Je prends un paquet d’air… Bien évidemment c’est pire, je me noie… J’ai travaillé plusieurs années dans le brouillard. Les uns parlaient de style, d’autres de son, de rythme, de musique, de mental, de psychologie, et quand ils parlaient de respiration… Mon dieu, au secours ! Je restais tributaire de la façon dont j’abordais les choses, au petit bonheur la chance, et perdais de plus en plus confiance en moi.

Vers 18 ans, je suis entrée au Conservatoire d’Art Dramatique de Paris, il y avait un cours de respiration et phonation dirigé par Jean-Pierre Romond. Dès que je me suis mise au travail, j’ai senti que j’étais au cœur des choses et que tous les conseils qui m’avaient été donnés jusqu’alors n’étaient que malentendus. Jean-Pierre Romond connaissait son affaire sur un sujet totalement méconnu. La difficulté du chantier, à mon grand étonnement, ne m’a pas découragée. Au contraire, j’ai senti s’ouvrir devant moi une sensation d’immensité. Ma leçon a duré trente ans. J’ai toujours vu Jean-Pierre Romond avancer dans ses découvertes, rien de gelé dans son enseignement, rien de figé dans sa manière d’être et de comprendre. Il ne tolérait aucune zone d’ombre et nous disait souvent : « Vous devriez être une question en permanence. » Il se permettait de dire la vérité à n’importe quel élève là où régnait pas mal de démagogie.
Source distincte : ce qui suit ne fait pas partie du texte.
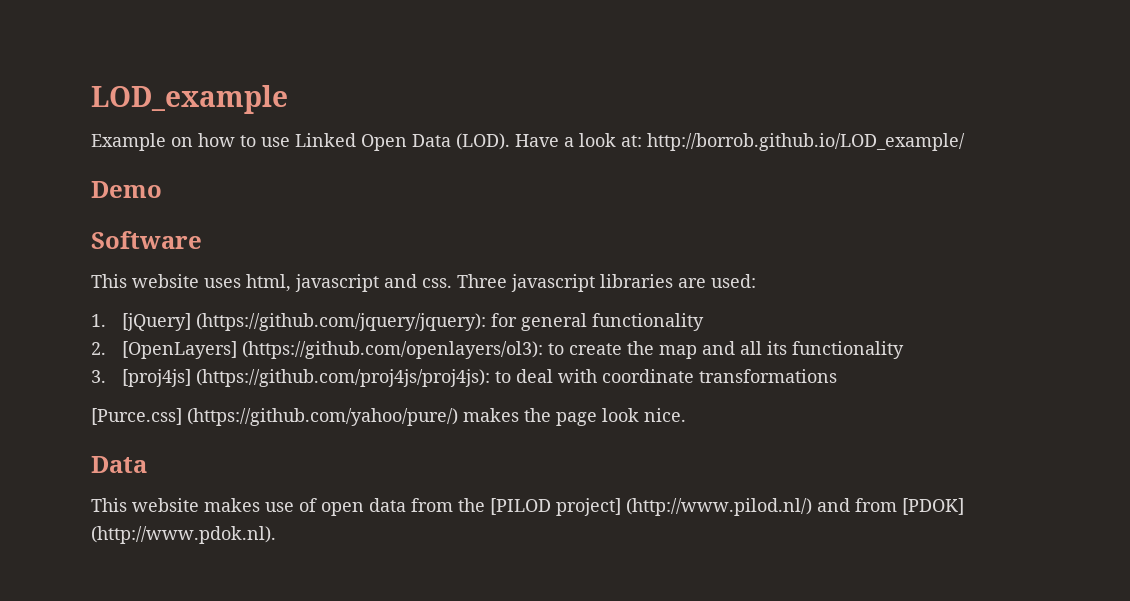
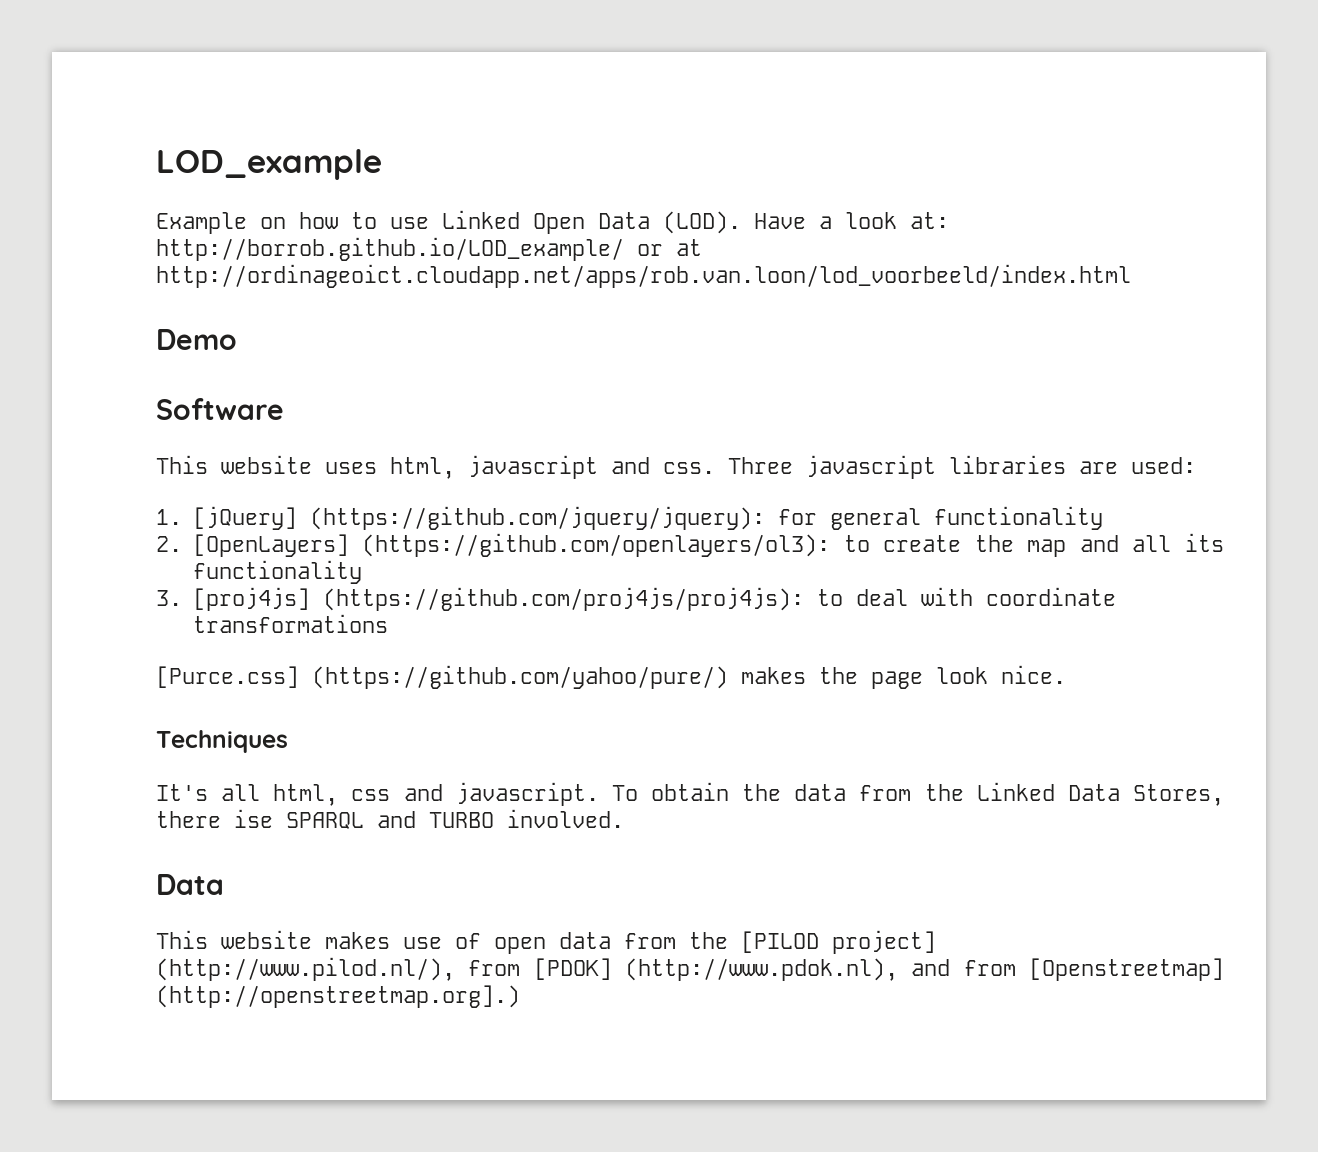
(965, 142) none -> [637,239,702,256] [156,264,1131,288] or at http://ordinageoict.cloudapp.net/apps/rob.van.loon/lod_voorbeeld/index.html
(686, 415) none -> [156,730,288,753] [156,782,1224,806] [156,809,624,829] // Techniques // It's all html, css and javascript. To obtain the data from the Linked Data Stores, there ise SPARQL and TURBO involved.
[626,498,964,516] [91,526,276,544] (http://www.pilod.nl/) and from [PDOK] (http://www.pdok.nl). -> [156,957,1224,981] [156,985,520,1008] (http://www.pilod.nl/), from [PDOK] (http://www.pdok.nl), and from [Openstreetmap] (http://openstreetmap.org].)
Il aimait l’humilité, il savait qu’elle était indispensable pour la réalisation de cette révolution intérieure. Il se méfiait de nos facilités, il considérait notre organisme - qui pour la plupart d’entre nous était démoli, et exigeait de nous que l’on y mette de l’ordre et que l’on s’attelle à le relever. « Tu es à l’envers » pouvait interrompre nos justifications quand nous rations un exercice. Le professeur montrait le chemin et levait les inhibitions : à nous élèves d’avancer vers la réussite, elle-même tributaire de la qualité de notre introspection. Jean-Pierre était à contre-courant du discours officiel sur la question respiratoire, il luttait sans compromis contre le bourrage d’air, le gonflage de ventre, l’écartement des côtes et l’importance systématique donnée à la capacité pulmonaire.
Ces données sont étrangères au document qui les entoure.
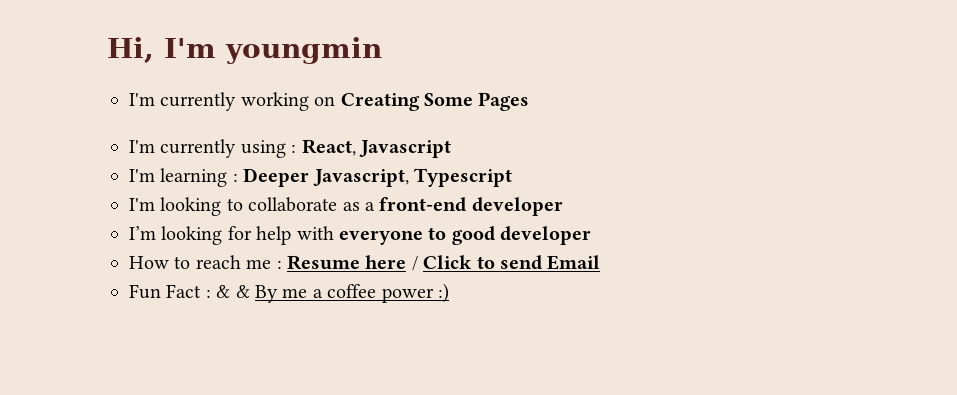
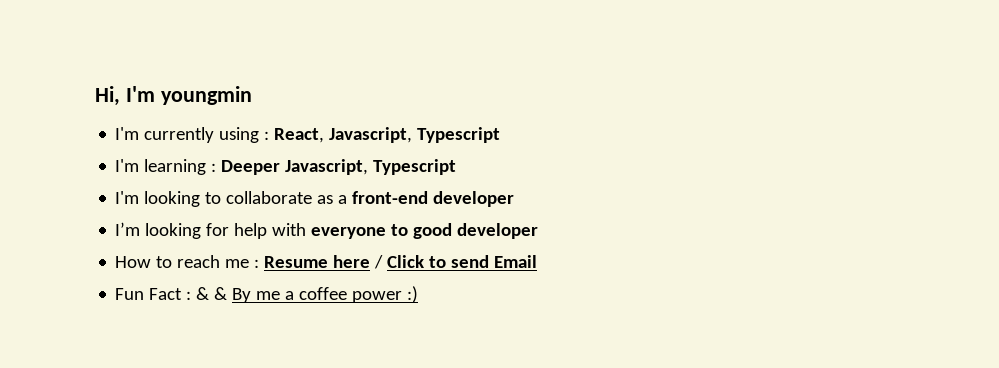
[129,92,530,111] // I'm currently working on Creating Some Pages -> (252, 95) none
[359,140,451,158] Javascript -> [329,127,501,143] Javascript, Typescript

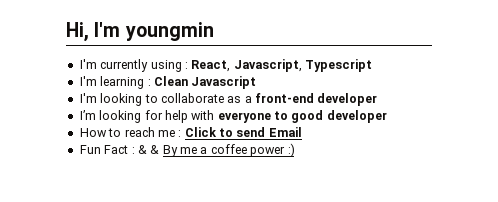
[221,159,457,175] Deeper Javascript, Typescript -> [153,76,257,89] Clean Javascript
[264,255,384,269] Resume here / -> (182, 133) none

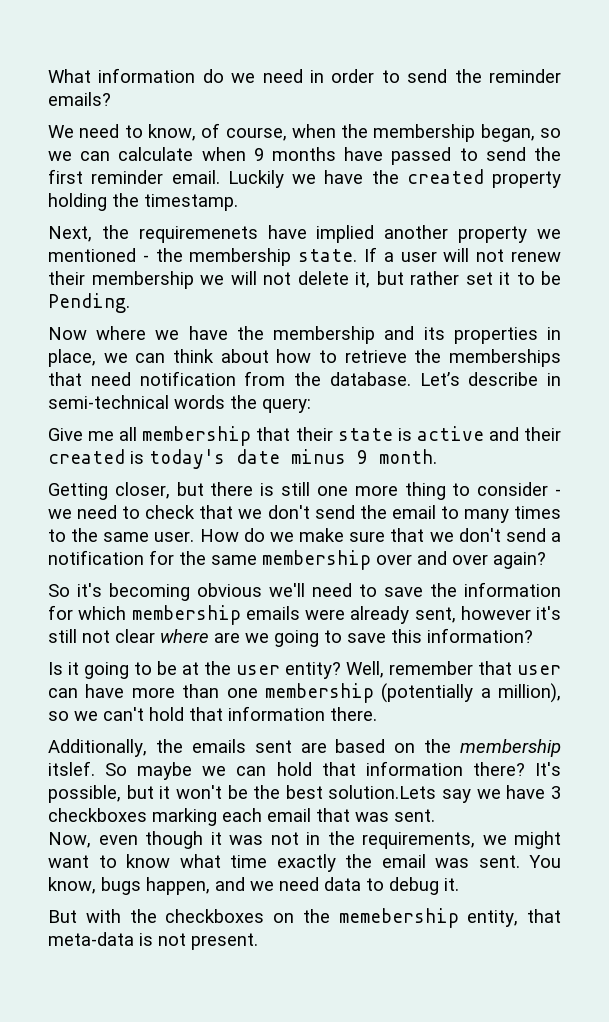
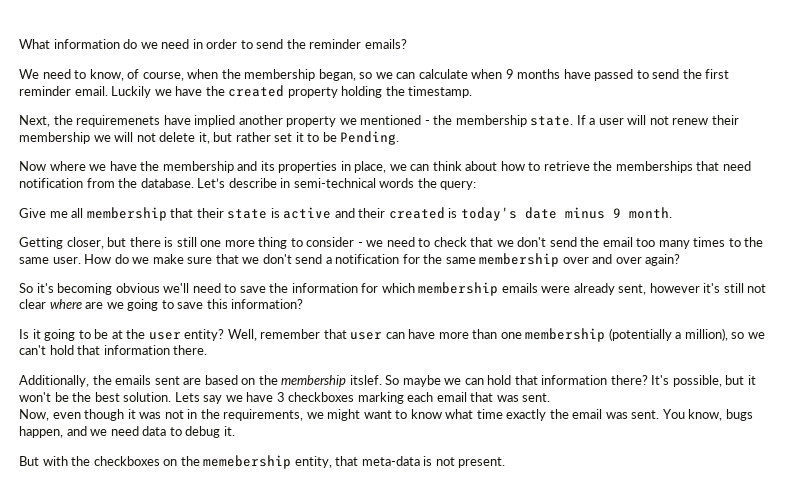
[440,506,459,519] to -> [636,238,656,247] too
[328,785,437,799] solution.Lets -> [123,392,200,402] solution. Lets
Le problème est que bien souvent la respiration est décrite par des personnes qui ne la maîtrisent pas. Celles qui respirent bien, en l’absence de sensation définie, ne peuvent pas l’enseigner. Jean-Pierre Romond était musicien, trompettiste, il avait vécu dans sa chair les erreurs respiratoires. Le verdict avait été sévère : au bout d’une vingtaine d’années de pratique, une courbature de lèvres s’était déclenchée, l’obligeant à « ranger l’instrument » et remettre tout à plat. Puis, il a rencontré Paule Sandra, fondatrice dans les années 50 à Paris d’une méthode de gymnastique respiratoire. Personne de génie et d’une grande précision, elle  s’adressait à beaucoup d’artistes confrontés à des problèmes apparemment insolubles et les rééduquait. Elle lui a permis de prendre son corps en main et de s’étudier avec précision de la tête aux pieds. Jamais il ne nous a caché ses périodes de difficulté, au contraire il les valorisait, car elles lui avaient donné la force d’entreprendre ce travail de mise à nu.
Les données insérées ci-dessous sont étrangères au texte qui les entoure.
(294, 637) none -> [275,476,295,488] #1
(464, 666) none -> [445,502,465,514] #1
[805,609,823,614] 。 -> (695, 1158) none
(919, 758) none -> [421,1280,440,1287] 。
Il citait souvent le trompettiste Robert Pichaureau : « Un artiste sommeille en chacun, sans exception. Ses racines prennent force dans son être profond. Il appartient à chacun de faire cette remise en question qui assure l’évolution de l’être humain. » Cette pensée est à la base d’une pédagogie qui tient compte d’un respect profond pour la personne. Cette approche pédagogique s’apparente plutôt à un travail artisanal, un dispositif relevant d’une sorte de compagnonnage. Oui, ma leçon avec lui a duré trente ans, elle a été difficile, passionnante, déterminante. Ma dernière séance s’est déroulée en juillet 2007 auprès d’un être totalement épanoui et souriant. Il est décédé un mois plus tard.

Si une porte se refermait, une autre s’ouvrait, grâce à toute la vitalité et la confiance qui s’étaient déposées en moi. La pratique de l’expiration donne accès à un désir irrépressible d’avancer, d’incarner, et aujourd’hui de nombreux élèves de tous les âges et horizons partagent avec moi cet enseignement."